Even the passion I have felt becomes unreal as if enacted in the dim past.
And that is the torture of it,--the torture of a man in a wide sea who
beholds the one spar that was to rescue him drifting beyond his reach,
beyond his vision. Ah, sweet Jessica, if only I could understand your
grief so that in sympathy I might forget my own! But it all seems to me so
unnecessary--that we should be sacrificed for the religious caprice of a
frantic old man. From the first there was a foreboding of evil in my
heart, but I did not look to see it from this source.
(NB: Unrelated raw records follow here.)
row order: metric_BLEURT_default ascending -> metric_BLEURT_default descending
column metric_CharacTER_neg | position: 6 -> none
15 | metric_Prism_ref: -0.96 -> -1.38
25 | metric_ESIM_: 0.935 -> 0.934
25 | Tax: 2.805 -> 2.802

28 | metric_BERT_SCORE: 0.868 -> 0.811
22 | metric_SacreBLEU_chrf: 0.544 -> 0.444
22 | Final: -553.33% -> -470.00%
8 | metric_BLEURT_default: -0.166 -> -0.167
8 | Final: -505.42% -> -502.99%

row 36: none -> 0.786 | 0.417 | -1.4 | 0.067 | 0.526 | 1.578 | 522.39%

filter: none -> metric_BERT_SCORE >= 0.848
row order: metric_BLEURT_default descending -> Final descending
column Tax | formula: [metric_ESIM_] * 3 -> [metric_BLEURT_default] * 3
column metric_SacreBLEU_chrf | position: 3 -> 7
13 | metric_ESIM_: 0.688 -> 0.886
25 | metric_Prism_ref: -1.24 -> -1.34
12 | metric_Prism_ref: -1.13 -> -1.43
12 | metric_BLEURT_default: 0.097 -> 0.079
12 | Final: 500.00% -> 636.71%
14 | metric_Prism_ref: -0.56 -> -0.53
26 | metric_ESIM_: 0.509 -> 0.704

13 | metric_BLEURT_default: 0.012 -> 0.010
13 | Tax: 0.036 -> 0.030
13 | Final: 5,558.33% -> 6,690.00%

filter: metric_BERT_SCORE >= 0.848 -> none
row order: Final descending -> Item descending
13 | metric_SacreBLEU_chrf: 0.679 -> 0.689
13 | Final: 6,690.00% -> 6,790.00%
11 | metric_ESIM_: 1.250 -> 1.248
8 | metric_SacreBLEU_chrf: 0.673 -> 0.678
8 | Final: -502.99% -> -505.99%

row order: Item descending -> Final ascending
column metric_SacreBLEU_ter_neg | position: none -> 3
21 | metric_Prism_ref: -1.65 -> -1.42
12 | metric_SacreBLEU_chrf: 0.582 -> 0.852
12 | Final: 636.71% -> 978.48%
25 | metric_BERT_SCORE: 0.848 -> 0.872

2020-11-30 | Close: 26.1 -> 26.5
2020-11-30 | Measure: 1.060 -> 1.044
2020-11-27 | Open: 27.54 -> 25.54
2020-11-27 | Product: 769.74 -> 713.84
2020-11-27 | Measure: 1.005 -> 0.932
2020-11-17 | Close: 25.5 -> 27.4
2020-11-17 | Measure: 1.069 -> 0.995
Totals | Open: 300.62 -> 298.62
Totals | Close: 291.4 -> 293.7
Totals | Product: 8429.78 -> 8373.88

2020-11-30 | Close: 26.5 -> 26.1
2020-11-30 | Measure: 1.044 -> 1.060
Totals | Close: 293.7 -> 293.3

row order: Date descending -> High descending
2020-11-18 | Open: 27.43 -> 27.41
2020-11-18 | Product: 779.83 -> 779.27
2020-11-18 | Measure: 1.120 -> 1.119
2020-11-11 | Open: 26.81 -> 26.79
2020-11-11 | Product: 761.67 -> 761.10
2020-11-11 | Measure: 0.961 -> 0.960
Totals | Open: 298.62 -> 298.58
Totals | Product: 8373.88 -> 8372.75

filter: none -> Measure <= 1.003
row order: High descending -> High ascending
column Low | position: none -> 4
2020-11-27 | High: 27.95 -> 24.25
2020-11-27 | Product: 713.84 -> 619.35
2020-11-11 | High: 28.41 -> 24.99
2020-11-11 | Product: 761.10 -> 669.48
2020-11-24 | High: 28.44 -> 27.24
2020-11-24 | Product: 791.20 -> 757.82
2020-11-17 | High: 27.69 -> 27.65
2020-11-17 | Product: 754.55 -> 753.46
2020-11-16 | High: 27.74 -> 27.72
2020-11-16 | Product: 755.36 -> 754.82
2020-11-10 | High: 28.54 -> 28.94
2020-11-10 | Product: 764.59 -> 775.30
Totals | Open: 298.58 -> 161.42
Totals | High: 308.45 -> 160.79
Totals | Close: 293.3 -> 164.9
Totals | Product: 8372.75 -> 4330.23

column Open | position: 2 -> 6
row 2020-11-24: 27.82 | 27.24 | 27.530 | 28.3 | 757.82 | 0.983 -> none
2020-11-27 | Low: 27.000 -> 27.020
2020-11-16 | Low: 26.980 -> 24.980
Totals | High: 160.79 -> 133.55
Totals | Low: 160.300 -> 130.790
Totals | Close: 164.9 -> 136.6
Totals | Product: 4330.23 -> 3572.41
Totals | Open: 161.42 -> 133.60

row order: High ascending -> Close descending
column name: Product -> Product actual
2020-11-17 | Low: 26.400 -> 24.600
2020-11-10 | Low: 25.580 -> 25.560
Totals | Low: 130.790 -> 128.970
I feared always that
the remoteness of my character, which seemed to terrify you with a sense
of unapproachable strangeness, might keep you from responding to my
passion. But that passed away. Then came your opposition to my crusade
against the sentimentalism of the day. That I knew was merely a new phase
of the earlier antipathy, a feeling that there was no room in my breast
for the ordinary affections and familiarities of life, a suspicion that my
true interests were set apart from human intercourse. This, too, passed
away, and in its place came love. And now love is shut out by the
religious caprice of one who dwells in an intellectual atmosphere which I
supposed had vanished from the world twenty years ago. I had not imagined
that the institutes of Calvin were still a serious matter. I have at least
learned something; and while writing against the lack of faith in the
present religion of humanity, I shall at least remember that my own
calamity has come from one inured in the old dogma. It is the irony of
Fate that warns us to be humble.
And so it is ended. I fold away the little packet of letters with their
foolish outcry of emotion, and on their wrapper inscribe the words that
have been oftenest on my lips since I grew up to years of reflection:
_Dabit deus his quoque finem_--God will give an end to these things also.
XLV
FROM PHILIP'S DIARY
May the Weird Sisters preserve me from another such experience! I was
walking in the Park in the evening, and the first warm odours of spring
floating up from the earth troubled me with a feeling of vague unrest.
Some jarring dissonance between the death in my heart and the new promise
of life all about me ran along my nerves and set them palpitating harshly.